Rev. Billy Graham was admitted to a North Carolina hospital last night to be tested for pneumonia. According to his spokesman, he has been suffering from congestion, a cough, and a slight fever.
The world’s best-known evangelist was born in 1918. He has preached to more people than any person in history. More than 3.2 million have responded to his invitation to make Christ their Savior and Lord. His lifetime audience exceeds 2.2 billion; he has known personally every president since Harry Truman.
No one would have predicted such success for him as a boy.
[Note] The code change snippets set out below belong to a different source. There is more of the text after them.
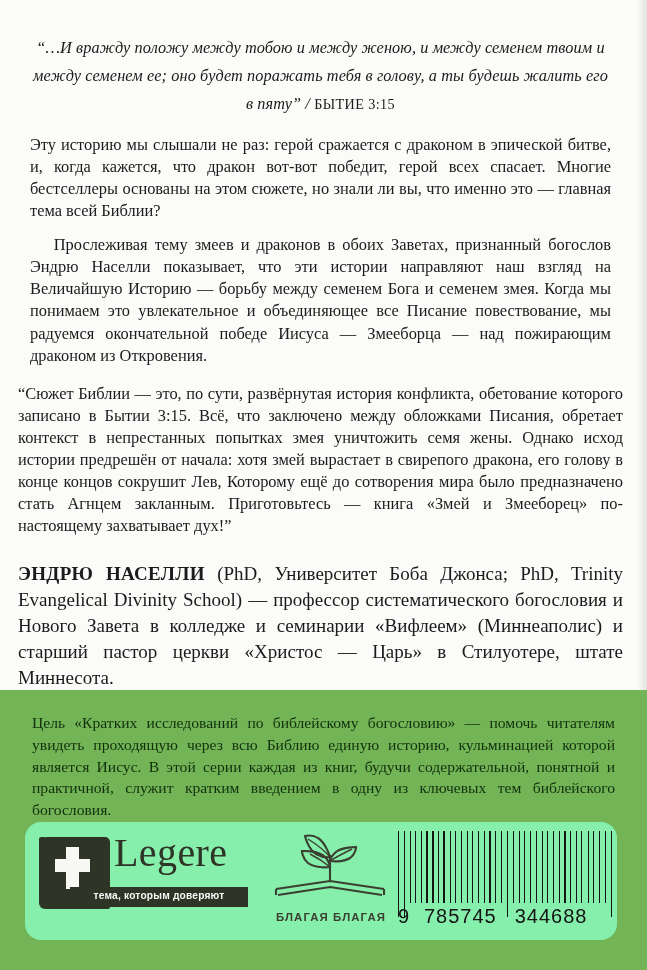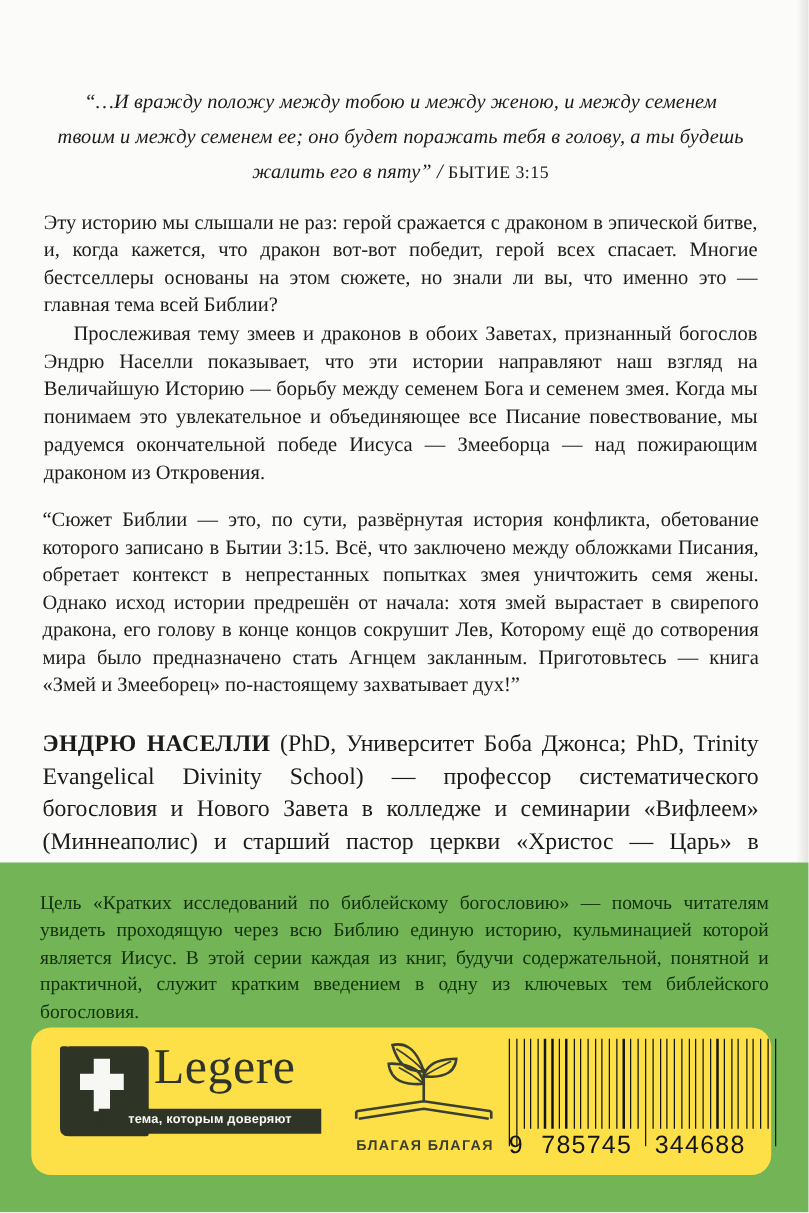--- a/index.html
+++ b/index.html
@@ -22,24 +22,24 @@
     position: absolute;
     top: 0; right: 0;
     width: 10px; height: 690px;
     background: linear-gradient(to right, rgba(0,0,0,0.0), rgba(0,0,0,0.10));
     pointer-events: none;
   }
 
   
   .upper {
     position: absolute;
-    left: 0; top: 17px;
+    left: 0; top: 0;
     width: 641px;
     height: 690px;
-    padding: 16px;
+    padding: 0;
     box-sizing: border-box;
   }
 
   .epigraph {
     margin: 34px 30px 0 30px;
     font-style: italic;
     font-size: 16.3px;
     line-height: 1.72;
     text-align: center;
     letter-spacing: 0.1px;
@@ -54,21 +54,21 @@
 
   .body-copy {
     margin: 16px 18px 0 18px;
     font-size: 16.4px;
     line-height: 1.345;
     text-align: justify;
     text-justify: inter-word;
     hyphens: manual;
     color: #1b1b1b;
   }
-  .body-copy p { margin: 1px; }
+  .body-copy p { margin: 12px; }
   .body-copy p.indent { text-indent: 1.45em; }
 
   .pull-quote {
     margin: 16px 18px 0 18px;
     font-size: 16.4px;
     line-height: 1.345;
     text-align: justify;
     color: #1b1b1b;
   }
   .pull-quote p { margin: 0; }
@@ -115,26 +115,27 @@
   }
   .series-note p { margin: 12px; }
 
   
   .footer-panel {
     position: absolute;
     left: 25px;
     top: 822px;
     width: 592px;
     height: 118px;
-    background: #fde047;
+    background: #86efac;
     border-radius: 16px;
     display: flex;
     align-items: center;
     box-sizing: border-box;
     padding: 0 10px 0 14px;
+    justify-content: center;
   }
 
   
   .legere {
     position: relative;
     width: 218px;
     height: 100px;
     flex: 0 0 auto;
   }
   .legere .book {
Growing up on a dairy farm in North Carolina, he was known more for mischief than spirituality. His conversion at the age of 16 during a summer revival made no headlines. He went to Bible college, but not seminary. He pastored only one small church before beginning his evangelistic work.
What explains his amazing ministry?
I will never forget the time I met Dr. Graham. I was privileged to lead a delegation from Dallas-Ft. Worth to invite him to conduct a Mission in our area. A picture of our handshake hangs in my study; I can see it as I type these words. I have never experienced such godliness, or such humility.
The back cover of his autobiography proves my point: “I have often said that the first thing I am going to do when I get to Heaven is to ask, ‘Why me, Lord? Why did You choose a farmboy from North Carolina to preach to so many people, to have such a wonderful team of associates, and to have a part in what You were doing in the latter half of the twentieth century?’ I have thought about that question a great deal, but I know also that only God knows the answer.”
I think Dr. Graham’s wife knew the answer as well. A few years ago, Janet and I visited the Billy Graham Center at Wheaton College in Illinois. There were quotes from statesmen, presidents, and kings. But the statement that most struck us came from his wife. Ruth Bell Graham said of her husband, “He was a man in a hurry who wanted to please God more than any man I’d ever met! . . . He stood head and shoulders above all the others because of the depth of his commitment to Jesus Christ. I knew I would always be second to God in his life. But what better place to be!”
In our self-promoting, consumer culture, humility is a sign of true greatness. Its supreme example is found in a Bethlehem manger, where God became one of us that we might be one with him. John the Baptist said of Jesus, “He must become greater; I must become less” (John 3:30).
How will you follow his example today?